(Collected data)
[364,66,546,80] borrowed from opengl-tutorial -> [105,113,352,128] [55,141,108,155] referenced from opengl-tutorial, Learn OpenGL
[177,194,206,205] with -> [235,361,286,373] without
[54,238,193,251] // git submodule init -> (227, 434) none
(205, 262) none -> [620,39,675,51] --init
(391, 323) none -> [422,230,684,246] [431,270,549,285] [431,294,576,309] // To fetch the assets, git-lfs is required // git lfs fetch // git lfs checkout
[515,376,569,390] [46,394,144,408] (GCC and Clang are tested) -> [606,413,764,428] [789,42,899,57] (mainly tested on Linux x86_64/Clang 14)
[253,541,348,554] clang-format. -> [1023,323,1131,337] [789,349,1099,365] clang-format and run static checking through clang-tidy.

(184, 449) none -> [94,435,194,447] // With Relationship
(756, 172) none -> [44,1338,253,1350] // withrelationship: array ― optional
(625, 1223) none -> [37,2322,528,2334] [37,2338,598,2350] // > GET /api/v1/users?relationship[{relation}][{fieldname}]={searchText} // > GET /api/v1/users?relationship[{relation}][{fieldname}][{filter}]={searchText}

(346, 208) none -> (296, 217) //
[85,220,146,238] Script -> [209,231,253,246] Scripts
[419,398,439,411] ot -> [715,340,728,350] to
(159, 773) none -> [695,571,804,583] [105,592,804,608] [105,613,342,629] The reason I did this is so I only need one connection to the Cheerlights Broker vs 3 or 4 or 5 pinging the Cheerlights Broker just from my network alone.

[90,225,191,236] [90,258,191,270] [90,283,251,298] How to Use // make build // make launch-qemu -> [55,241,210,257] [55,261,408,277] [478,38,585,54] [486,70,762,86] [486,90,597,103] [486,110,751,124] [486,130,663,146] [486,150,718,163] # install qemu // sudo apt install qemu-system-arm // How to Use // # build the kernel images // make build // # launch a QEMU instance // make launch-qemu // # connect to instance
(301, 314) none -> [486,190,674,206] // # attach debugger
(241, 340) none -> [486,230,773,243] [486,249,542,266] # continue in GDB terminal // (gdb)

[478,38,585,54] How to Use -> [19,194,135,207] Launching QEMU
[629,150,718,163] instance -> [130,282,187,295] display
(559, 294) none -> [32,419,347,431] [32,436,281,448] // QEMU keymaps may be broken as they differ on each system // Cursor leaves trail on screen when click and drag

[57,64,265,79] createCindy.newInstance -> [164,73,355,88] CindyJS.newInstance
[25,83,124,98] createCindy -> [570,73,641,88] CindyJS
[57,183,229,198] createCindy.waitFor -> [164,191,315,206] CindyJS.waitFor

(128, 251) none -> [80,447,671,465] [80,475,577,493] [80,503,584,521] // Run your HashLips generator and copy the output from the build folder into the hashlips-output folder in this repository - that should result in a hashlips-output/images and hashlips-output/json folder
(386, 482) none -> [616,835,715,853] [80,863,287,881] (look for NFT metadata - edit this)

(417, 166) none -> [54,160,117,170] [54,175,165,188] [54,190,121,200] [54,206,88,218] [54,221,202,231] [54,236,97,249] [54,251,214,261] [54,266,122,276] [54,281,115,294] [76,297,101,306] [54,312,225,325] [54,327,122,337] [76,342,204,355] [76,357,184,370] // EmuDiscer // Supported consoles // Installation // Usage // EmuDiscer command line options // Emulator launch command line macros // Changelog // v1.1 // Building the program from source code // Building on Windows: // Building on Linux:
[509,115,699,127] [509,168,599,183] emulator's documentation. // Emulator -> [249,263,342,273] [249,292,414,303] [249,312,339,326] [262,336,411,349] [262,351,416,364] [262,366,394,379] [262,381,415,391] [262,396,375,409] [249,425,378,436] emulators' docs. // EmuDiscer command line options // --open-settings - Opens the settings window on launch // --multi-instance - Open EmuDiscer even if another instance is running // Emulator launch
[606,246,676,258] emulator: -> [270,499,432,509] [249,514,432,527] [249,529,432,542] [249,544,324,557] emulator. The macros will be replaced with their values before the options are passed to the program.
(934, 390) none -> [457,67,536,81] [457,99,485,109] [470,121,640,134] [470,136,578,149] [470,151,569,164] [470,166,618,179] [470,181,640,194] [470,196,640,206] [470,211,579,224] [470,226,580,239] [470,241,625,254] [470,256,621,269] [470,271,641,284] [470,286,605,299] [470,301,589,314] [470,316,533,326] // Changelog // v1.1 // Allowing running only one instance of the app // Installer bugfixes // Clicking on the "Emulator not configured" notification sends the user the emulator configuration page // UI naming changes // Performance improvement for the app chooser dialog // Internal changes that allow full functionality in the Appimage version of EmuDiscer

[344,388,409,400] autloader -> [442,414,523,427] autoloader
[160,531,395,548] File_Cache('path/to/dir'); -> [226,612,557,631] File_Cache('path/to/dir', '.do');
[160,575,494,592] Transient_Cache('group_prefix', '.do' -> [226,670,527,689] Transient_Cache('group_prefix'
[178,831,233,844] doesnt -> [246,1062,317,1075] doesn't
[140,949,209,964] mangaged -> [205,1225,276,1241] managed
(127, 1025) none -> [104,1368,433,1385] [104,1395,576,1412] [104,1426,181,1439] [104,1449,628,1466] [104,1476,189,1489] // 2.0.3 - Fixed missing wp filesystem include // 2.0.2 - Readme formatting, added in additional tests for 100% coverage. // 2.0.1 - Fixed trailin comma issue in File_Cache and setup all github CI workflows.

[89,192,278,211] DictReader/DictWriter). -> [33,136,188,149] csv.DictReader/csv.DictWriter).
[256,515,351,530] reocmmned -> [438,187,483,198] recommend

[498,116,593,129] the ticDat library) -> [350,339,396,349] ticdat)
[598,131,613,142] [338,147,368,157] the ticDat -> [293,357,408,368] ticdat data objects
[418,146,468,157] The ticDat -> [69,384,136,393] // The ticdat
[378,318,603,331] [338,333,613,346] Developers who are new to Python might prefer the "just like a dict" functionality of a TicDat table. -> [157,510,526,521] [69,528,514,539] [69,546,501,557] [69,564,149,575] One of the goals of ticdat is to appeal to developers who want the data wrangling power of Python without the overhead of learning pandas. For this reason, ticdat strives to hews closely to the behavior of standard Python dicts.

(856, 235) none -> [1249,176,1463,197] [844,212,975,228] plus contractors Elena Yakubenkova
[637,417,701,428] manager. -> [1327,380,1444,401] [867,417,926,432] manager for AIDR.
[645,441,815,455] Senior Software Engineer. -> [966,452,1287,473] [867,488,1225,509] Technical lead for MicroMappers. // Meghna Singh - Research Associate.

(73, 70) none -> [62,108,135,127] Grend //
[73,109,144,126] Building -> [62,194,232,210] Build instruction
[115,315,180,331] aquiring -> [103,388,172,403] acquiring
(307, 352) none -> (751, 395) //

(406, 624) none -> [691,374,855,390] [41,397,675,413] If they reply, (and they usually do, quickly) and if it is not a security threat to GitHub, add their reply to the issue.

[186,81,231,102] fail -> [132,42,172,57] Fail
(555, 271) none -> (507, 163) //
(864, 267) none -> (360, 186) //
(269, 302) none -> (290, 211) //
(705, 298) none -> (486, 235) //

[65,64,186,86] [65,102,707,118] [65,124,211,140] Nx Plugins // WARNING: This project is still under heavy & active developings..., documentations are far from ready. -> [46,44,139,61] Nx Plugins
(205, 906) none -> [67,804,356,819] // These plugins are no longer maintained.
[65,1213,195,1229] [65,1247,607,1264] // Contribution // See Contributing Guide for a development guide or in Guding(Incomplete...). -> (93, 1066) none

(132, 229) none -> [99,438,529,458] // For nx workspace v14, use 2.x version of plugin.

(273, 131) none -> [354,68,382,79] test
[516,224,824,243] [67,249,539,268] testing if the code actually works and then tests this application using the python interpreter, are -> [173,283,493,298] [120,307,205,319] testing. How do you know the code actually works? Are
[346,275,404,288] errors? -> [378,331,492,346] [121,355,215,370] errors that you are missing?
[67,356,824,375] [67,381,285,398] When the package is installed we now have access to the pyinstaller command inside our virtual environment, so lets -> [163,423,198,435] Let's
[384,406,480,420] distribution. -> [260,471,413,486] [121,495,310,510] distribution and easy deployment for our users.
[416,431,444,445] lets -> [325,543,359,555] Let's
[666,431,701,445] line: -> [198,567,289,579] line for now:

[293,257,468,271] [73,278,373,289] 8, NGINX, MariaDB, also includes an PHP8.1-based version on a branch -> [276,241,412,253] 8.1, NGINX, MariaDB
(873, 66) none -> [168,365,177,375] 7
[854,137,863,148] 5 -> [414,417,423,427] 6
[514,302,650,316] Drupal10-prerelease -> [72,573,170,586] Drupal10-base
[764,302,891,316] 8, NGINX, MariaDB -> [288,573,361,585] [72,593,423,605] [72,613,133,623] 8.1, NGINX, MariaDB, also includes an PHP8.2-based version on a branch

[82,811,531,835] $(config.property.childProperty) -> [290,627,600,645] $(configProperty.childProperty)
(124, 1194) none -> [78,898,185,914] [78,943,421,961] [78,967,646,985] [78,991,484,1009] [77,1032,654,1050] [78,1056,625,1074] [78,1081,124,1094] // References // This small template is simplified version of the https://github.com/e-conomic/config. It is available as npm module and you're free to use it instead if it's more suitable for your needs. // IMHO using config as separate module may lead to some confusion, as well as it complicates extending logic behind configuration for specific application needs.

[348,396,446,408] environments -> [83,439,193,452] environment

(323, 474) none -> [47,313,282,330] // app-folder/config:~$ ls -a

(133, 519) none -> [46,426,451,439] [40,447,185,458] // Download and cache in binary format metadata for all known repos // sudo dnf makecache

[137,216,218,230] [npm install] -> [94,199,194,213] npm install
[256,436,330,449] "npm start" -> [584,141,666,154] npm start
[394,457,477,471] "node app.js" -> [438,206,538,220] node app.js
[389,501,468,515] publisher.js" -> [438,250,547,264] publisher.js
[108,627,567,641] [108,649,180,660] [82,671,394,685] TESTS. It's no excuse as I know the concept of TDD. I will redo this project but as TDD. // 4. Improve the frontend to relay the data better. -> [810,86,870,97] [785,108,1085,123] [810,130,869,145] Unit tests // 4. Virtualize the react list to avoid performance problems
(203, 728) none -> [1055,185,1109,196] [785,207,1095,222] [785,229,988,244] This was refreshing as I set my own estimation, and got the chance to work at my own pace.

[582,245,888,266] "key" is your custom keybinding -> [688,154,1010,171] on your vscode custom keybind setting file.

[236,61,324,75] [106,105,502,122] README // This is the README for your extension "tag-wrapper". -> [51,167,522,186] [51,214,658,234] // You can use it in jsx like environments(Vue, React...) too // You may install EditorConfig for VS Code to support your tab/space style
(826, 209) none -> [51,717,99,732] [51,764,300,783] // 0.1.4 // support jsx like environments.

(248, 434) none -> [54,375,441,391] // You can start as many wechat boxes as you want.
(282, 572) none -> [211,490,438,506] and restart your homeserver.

■ **Work task**: For this exercise, repeat exactly the lines of the data above from the one with "(205, 906) none" down to the one with "[65,1213,195,1229] [65,1247,607,1264] //", both end lines included.

■ **Exercise output**:
(205, 906) none -> [67,804,356,819] // These plugins are no longer maintained.
[65,1213,195,1229] [65,1247,607,1264] // Contribution // See Contributing Guide for a development guide or in Guding(Incomplete...). -> (93, 1066) none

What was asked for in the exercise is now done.